52 Derivatives and the Intermediate Value Property

#todo/school : Problems from §5.2: 2, 3a, 4, 5, 7, 10 📅 2024-12-03 ✅ 2024-12-03

5.2.2

Question

Exactly one of the following requests is impossible. Decide which it is, and provide examples for the other three. In each case, let's assume the functions are defined on all of $R$ .
a. Functions $f, g$ not differentiable at zero but where $f g$ is differentiable at zero.
b. A function $f$ not differentiable at zero and a function $g$ differentiable at zero where $f g$ is differentiable at zero.
c. A function $f$ not differentiable at zero and a function $g$ differentiable at zero where $f + g$ is differentiable at zero.
d. A function $f$ differentiable at zero but not differentiable at any other point.

Proof

a. Possible. Use $f (x) = g (x) = \sqrt{| x |}$ . Here $(f g) (x) = x^{2}$ which is differentiable at zero but $f, g$ both are not.

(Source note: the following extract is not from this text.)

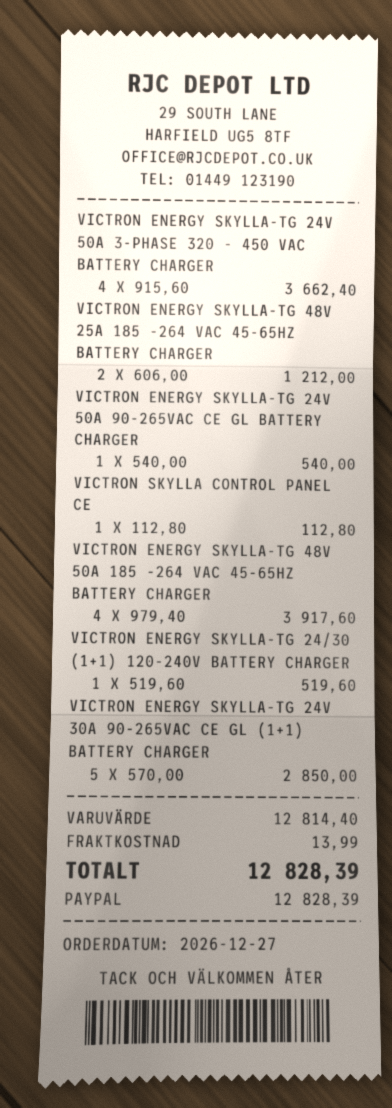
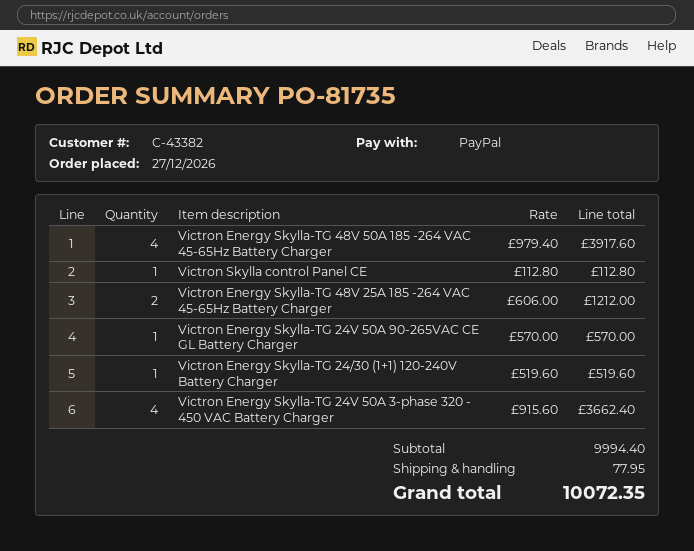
VICTRON ENERGY SKYLLA-TG 24V 50A 90-265VAC CE GL BATTERY CHARGER: 1 x 540.00 = 540.00 -> 1 x 570.00 = 570.00
VICTRON ENERGY SKYLLA-TG 24V 30A 90-265VAC CE GL (1+1) BATTERY CHARGER: 5 x 570.00 = 2850.00 -> none
subtotal: 12814.40 -> 9994.40
shipping: 13.99 -> 77.95
total: 12828.39 -> 10072.35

b. Possible. Notice in comparison to (c) that that argument doesn't work if we can have $g^{'} (0) = 0$ . Thus use $f (x) = \frac{1}{x}$ and $g (x) = 0$ . Then clearly $f g = 0$ is differentiable at 0 (along with $g$ ), but $f$ is not differentiable at 0.

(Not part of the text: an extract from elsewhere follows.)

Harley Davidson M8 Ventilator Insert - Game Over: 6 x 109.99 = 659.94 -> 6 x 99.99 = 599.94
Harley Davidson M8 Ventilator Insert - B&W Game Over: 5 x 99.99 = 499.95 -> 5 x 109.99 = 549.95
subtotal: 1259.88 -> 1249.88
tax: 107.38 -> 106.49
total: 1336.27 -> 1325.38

c. Impossible. If $f + g$ is differentiable at zero and $g$ is as well, then:

(f + g) - g = f

by the Algebraic Differentiability Theorem must be differentiable at zero.

d. Possible. Using Thomae's Function as a starting point we have:

t (x) = {\begin{cases} 1 & x = 0 \\ \frac{1}{n} & x = \frac{m}{n} \in Q - {0} is in lowest terms with n > 0 \\ 0 & x \notin Q \end{cases}

was continuous at every strictly irrational point. We want kind-of the opposite, because we need continuity at zero in order to get close to differentiability. If we define:

f (x) = x t (x)

(similar to our discussion in Lecture 29 - Chain Rule#Important Examples of Peculiarly Derived Functions). Notice that at any $c \neq 0$ either $c$ is rational (and thus $t$ is not continuous at $c$ , so the derivative cannot exist there), or it is irrational (in which case $c t (c)$ is continuous, but not differentiable due to different converging sequence, via Existence of Functional Limits). At $c = 0$ though we have:

lim_{x \to 0} \frac{f (x) - f (0)}{x - 0} = lim_{x \to 0} \frac{x t (x)}{x} = lim_{x \to 0} t (x) = 0

Thus $f^{'} (0) = 0$ and exists!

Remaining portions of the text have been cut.